Research Article: 2021 Vol: 20 Issue: 2S
Ahmad M. A. Zamil, Prince Sattam bin Abdulaziz University
Nawras M. Nusairat, Applied Science Private University
T. G. Vasista, International School of Technology and Sciences Women’s Engineering College
Marwan M. Shammot, King Saud University
Ahmad Yousef Areiqat, Al-Ahliyya Amman University
Analyzing Sales Data, Linear Regression Model, Predictive Modeling, Predictive analytics, Python implementation, Sales Prediction.
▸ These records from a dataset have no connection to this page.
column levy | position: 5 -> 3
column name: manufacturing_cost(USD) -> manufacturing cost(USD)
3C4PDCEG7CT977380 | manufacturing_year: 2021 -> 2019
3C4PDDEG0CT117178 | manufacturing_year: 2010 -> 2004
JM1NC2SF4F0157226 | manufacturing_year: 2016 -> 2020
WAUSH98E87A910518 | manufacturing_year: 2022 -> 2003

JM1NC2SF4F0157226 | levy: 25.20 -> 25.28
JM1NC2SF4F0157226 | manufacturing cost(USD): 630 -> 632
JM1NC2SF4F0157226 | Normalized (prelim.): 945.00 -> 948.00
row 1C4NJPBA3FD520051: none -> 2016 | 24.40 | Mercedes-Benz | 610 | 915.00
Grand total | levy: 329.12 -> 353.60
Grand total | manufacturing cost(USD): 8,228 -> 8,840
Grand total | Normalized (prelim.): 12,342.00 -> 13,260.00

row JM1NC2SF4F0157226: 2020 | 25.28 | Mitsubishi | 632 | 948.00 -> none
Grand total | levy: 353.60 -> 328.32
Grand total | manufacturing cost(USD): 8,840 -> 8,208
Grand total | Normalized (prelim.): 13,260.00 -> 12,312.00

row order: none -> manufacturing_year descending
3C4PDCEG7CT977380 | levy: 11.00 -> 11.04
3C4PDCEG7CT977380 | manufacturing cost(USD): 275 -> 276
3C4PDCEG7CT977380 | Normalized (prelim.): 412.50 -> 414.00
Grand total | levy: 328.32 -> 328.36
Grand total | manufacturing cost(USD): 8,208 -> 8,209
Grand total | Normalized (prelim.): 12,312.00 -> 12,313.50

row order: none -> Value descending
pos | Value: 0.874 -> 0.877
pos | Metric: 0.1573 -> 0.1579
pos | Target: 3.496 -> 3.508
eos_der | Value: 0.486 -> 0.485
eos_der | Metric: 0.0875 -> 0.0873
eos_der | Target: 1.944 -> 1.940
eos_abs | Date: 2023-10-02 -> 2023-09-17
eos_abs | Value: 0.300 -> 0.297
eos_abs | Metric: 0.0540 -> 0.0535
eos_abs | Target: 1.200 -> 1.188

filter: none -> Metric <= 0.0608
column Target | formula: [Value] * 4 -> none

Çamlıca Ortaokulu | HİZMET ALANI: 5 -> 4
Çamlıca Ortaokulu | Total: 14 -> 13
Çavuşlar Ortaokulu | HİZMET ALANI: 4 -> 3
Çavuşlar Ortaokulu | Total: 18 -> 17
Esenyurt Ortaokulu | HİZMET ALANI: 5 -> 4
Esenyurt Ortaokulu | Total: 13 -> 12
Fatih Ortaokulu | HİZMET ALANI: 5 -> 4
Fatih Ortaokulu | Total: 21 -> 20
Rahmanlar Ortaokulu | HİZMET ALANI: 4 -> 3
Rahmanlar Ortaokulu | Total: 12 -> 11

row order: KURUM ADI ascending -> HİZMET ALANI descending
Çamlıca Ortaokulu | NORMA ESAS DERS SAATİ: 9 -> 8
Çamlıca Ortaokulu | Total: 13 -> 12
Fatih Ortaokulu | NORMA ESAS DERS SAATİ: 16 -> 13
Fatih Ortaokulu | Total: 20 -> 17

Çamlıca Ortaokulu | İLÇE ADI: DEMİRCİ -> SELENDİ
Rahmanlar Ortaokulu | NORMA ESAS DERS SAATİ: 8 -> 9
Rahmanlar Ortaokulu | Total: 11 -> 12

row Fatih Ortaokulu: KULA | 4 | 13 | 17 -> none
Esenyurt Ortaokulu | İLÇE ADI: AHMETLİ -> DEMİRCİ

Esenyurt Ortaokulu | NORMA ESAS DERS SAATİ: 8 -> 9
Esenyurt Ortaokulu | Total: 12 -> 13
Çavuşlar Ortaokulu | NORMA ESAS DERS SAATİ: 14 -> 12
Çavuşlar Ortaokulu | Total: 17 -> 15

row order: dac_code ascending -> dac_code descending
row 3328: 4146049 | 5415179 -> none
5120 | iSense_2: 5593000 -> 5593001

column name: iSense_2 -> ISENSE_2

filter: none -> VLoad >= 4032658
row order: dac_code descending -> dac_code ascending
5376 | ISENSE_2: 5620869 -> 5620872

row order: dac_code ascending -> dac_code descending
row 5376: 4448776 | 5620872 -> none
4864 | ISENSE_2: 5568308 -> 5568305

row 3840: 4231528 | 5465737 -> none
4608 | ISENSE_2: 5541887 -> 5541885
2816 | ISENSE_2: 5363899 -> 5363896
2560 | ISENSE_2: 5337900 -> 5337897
Sales forecasting is an essential task in the retail management field. Intelligent forecasting using machine learning techniques can help discover the selection of feature variables that influence prediction of sales growth. A Python program implementation is adopted to compute; develop and visualizing forecasting model of historical sales data based on advertising media opted to do the effective sales promotion. Python supports working on predictive algorithms through accessing from Python libraries. For this purpose, it relies on the past observations based transaction data set file as an input to produce output without worrying about the underlying mechanism. The results indicated that TV media is the feature variable that influences the prediction of sales of linear regression model. Regression results of OLS model type are displayed with coefficient values to substitute in the linear regression equation. Seaborne library of Python is used to generate the visualization of charts and graphs.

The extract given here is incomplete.